Before I get started, I want to explain that I have never been a big fan of the Old Test.  I always felt like the Old Test as a chronicle of a vengeful, angry God, but then Matthew explained it to me as I had never heard it before.  The Old Test is a story of love.  If we look at it in the terms of a human relationship, God is the man who is constantly feeling hurt and abandoned by his lover, humans/believers.

Last night I was flipping through my Bible, trying to find a relevant verse to help relieve my restlessness and strengthen my patient struggle.  I felt restless because the peace that God had given me had vanished like a rabbit in a cheap magic trick.  For the last month God has been shaping me into a more Godly woman and yesterday I felt empty.  The peace that I had felt for that short period of time was no longer soothing me.  I didn't know what to do.  I called my boyfriend and discussed my insecurites with him.  And as usual, God spoke though him to give me comfort. He said that God never leaves us, but some times we need our struggle. He said, it pains Him to see us in pain, but without pain, we cannot grow. 

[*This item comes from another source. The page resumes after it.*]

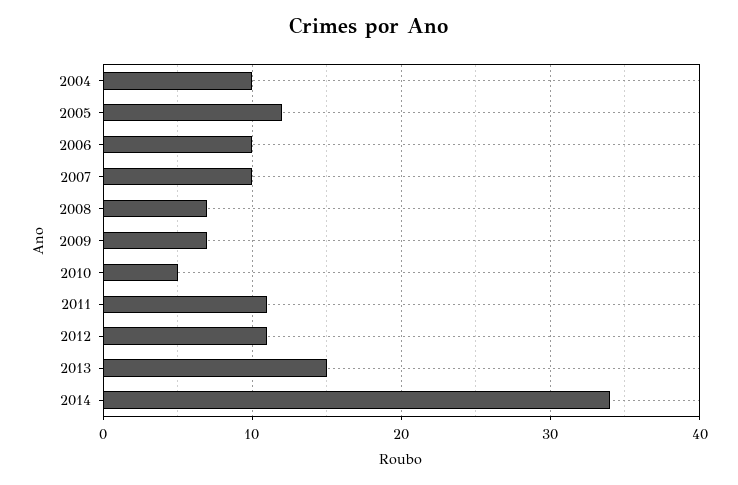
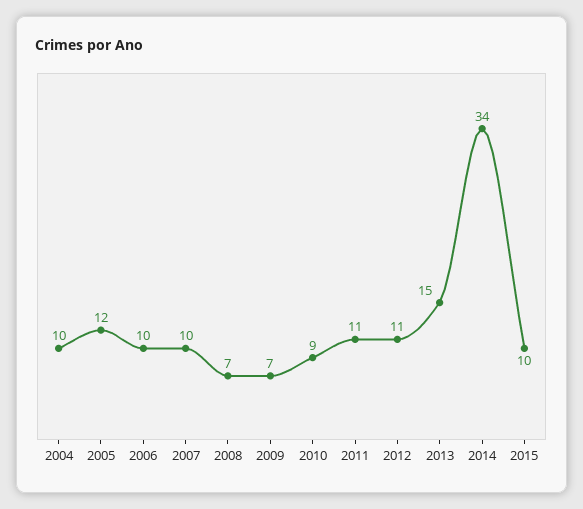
2010: 5 -> 9
2015: none -> 10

So-I was talking on the phone last night and I felt a slight tug at my heart.  I picked up my bible and opened it to Micah...(I am thinking, Old Test, yuck) I have never had any interest in reading Micah.  I scan line after line waiting for God to show me what He needed me to see and then it popped out of the page. Chapter 6 verse 8.  

The NIV says it like this: "He has showed you, O man, what is good.  And what does the Lord require of you?  To act justly, love mercy, and walk humbly with your God" Micah 6:8 

Okay-that blows my mind.  What does the Lord REQUIRE of you?  He doesn't ask, he doesn't tell, he requires us to be good.  I have never been particularly good at being "good".  I took advantage of the forgiving East is from West thing and skipped being good.  He would forgive me anyway. But he requires us to be good.  Good.  So being good is doing what?  Well He tells us: To act just, to love mercy, and be humble.  I am not any of those things.  But He requires me to be. 

How do we as Christians do that?  What does it mean to walk humbly with our Lord?  How about loving mercy? Well-that's about it for now-hope it spurs some converstation, I would love to hear what ya'll have to say.